:: Provided records ::
========================
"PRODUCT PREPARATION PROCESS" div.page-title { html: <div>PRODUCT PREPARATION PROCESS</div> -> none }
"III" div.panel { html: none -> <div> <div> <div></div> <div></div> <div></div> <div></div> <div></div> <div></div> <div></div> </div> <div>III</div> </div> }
========================
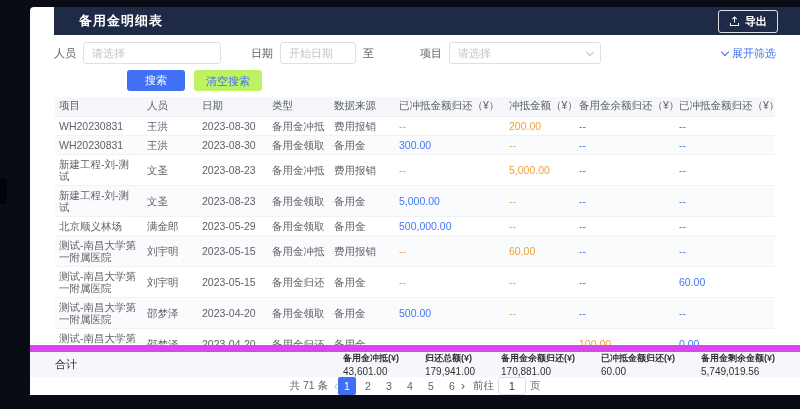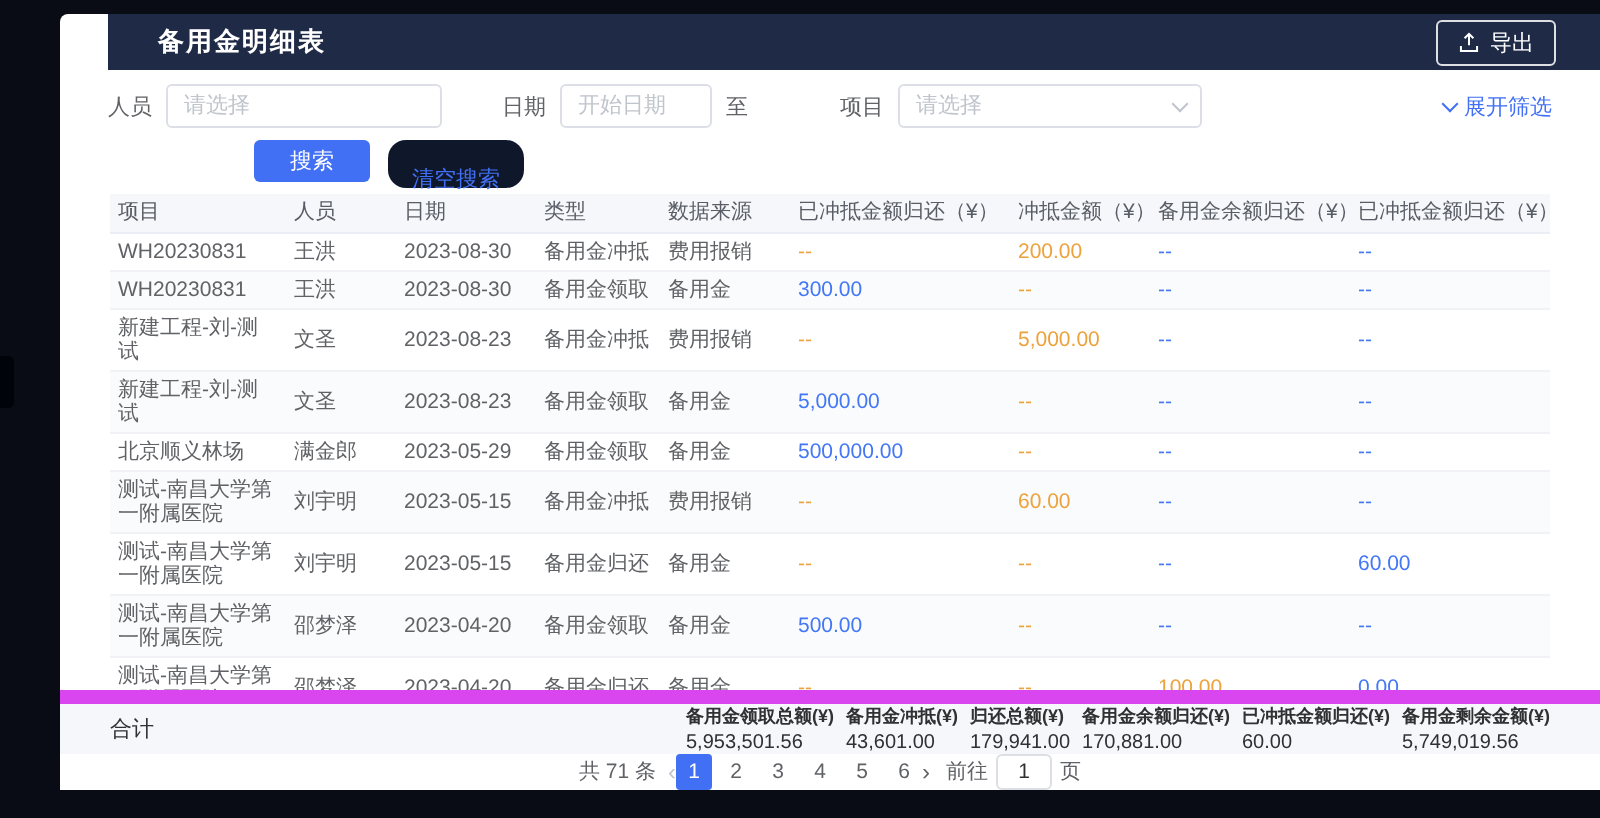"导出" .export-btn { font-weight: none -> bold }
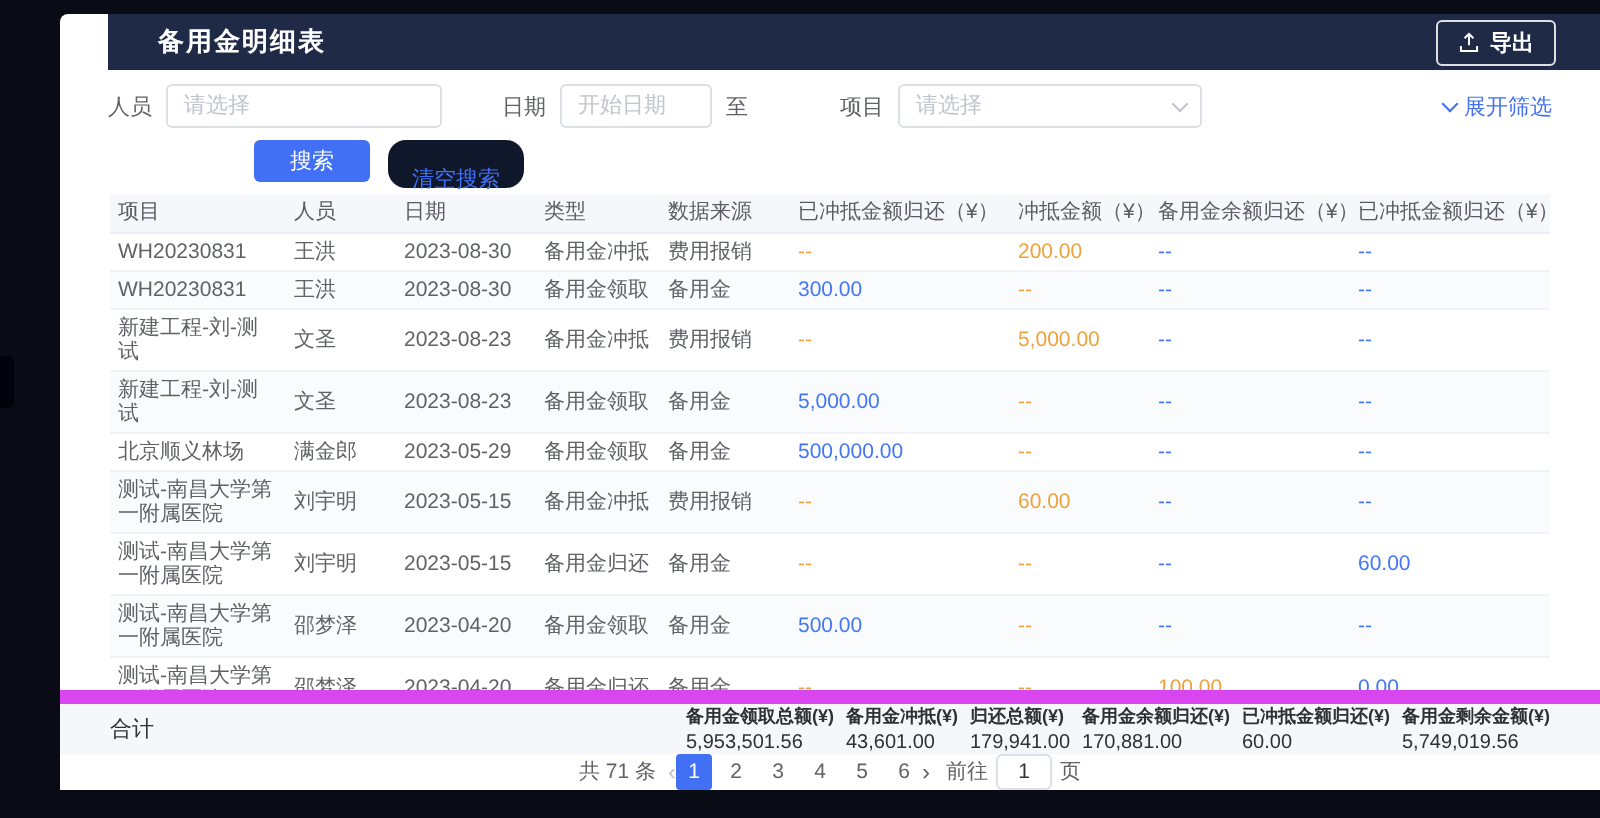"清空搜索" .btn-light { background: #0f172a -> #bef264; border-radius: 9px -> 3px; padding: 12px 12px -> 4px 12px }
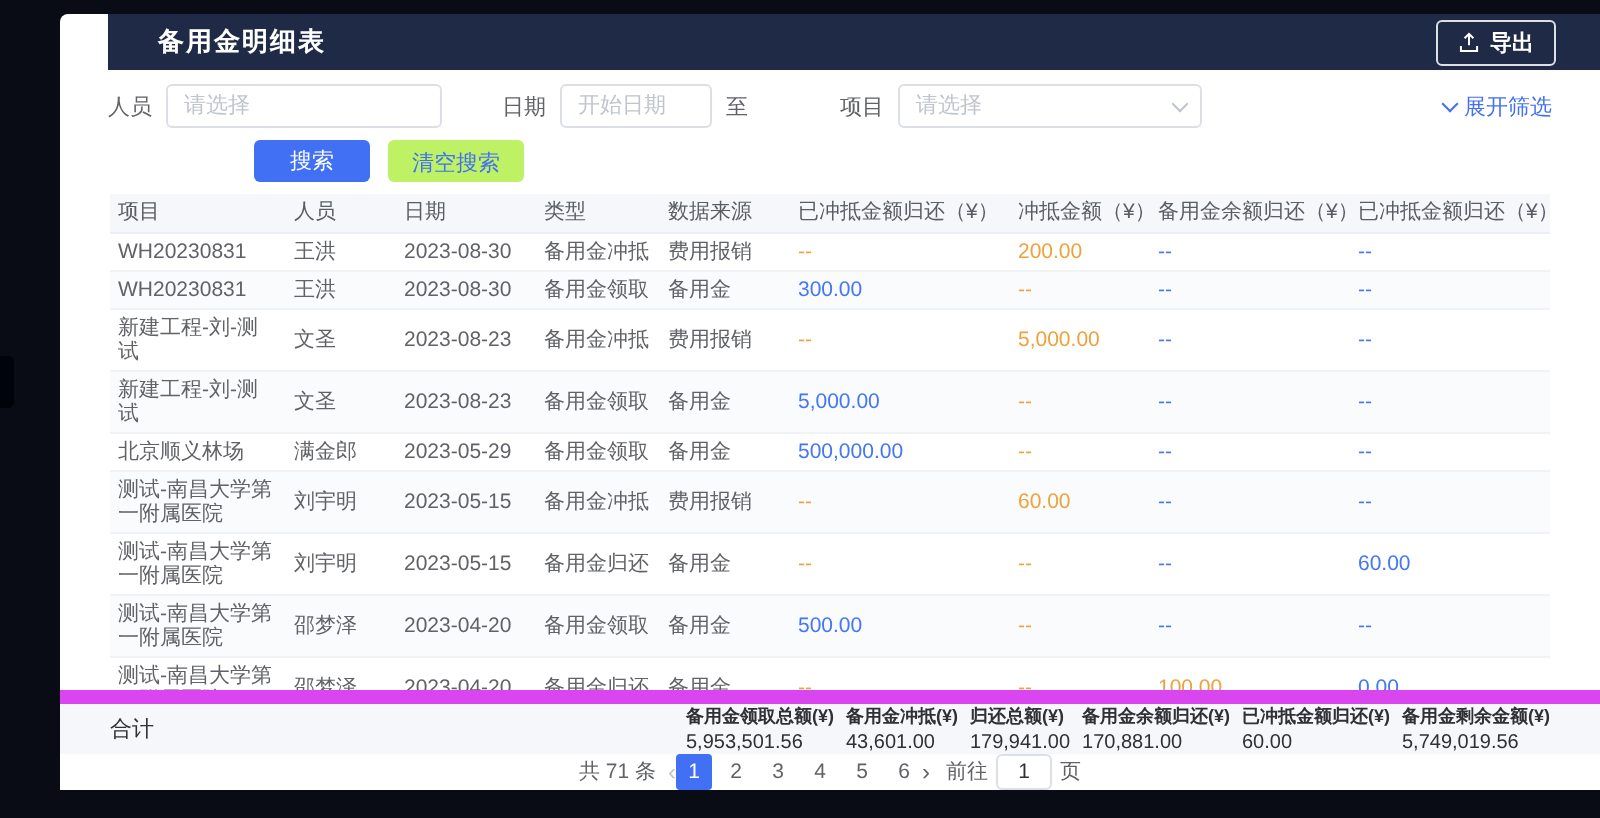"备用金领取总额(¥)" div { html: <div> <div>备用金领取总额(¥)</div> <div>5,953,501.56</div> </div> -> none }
========================
:: Required work ::
Nothing but the lines above from the one containing "html: <div>PRODUCT PREPARATION" through the one containing "html: none ->" should appear in the answer, each repeated exactly.

:: Task solution ::
"PRODUCT PREPARATION PROCESS" div.page-title { html: <div>PRODUCT PREPARATION PROCESS</div> -> none }
"III" div.panel { html: none -> <div> <div> <div></div> <div></div> <div></div> <div></div> <div></div> <div></div> <div></div> </div> <div>III</div> </div> }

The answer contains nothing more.